The Brian Jonestown Massacre – Queen Elizabeth Hall, 11th June 2005
Blimey! This is a turn up. Patti
Smith in her infinite all-seeing woman of ye olde punk bohemian wisdom has
selected beatific spaced out psyche pirates The Brian Jonestown Massacre to
play at her immaculately put together Meltdown festival. Has she been watching
‘Dig!’ and had a good old chuckle at Anton’s mental antics?
Or does she recognise an eccentric song-writing genius when she sees one?
Who knows, we’re just thrilled to be seeing the band in such rarefied
surroundings. As are various tightly trousered, pointy booted, shaggy maned
beat types who mill around the venue.
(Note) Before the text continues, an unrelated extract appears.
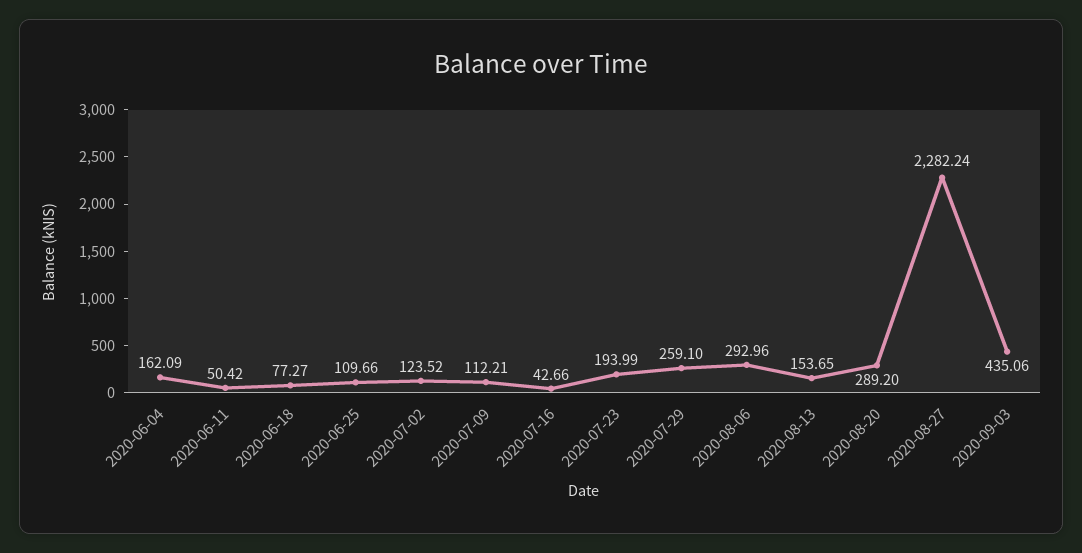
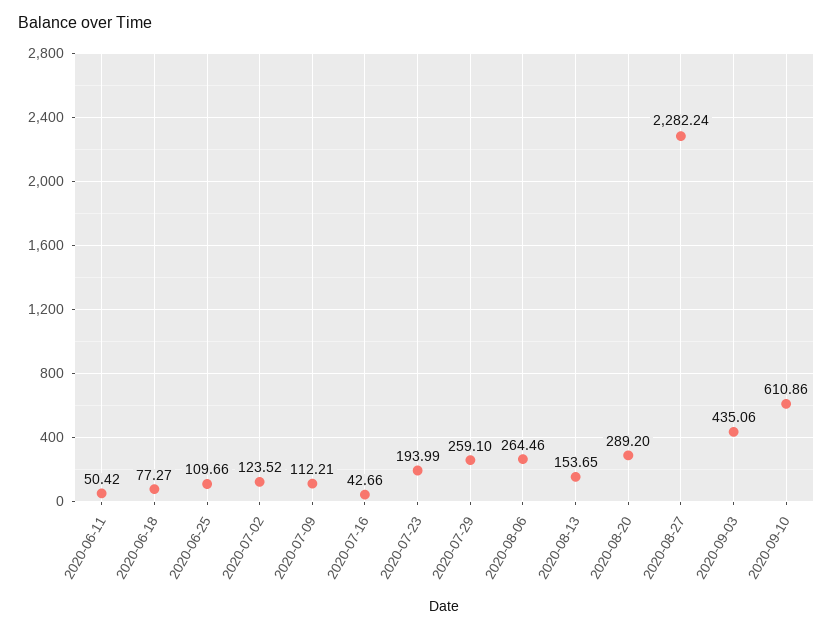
2020-06-04: 162.09 -> none
2020-08-06: 292.96 -> 264.46
2020-09-10: none -> 610.86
Also in attendance are wondrous psyche-folksters
The Eighteenth Day of May and er, ex-Banana Siobhan Fahey. The whole shindig
has Pop Event written all over it.
Okay, so Anton may be a bit of a head the ball, but tonight, seemingly out of respect for his hostess Patti Smith, he’s reined himself in and is letting his music speak for itself. This is a grand thing, Anton’s music is eloquent, resplendent…the guy can write a song innit? Despite numerous antagonistic tosspots shouting out wind-ups from the safe anonymity of the audience, Anton restricts himself to pointing out that he doesn’t come to their places of work to yell at them “when you’re on the till in Boots!” There’s also some entertainingly random slaggage of Jet along the lines of “you send your criminals over to Australia and what do they send back?”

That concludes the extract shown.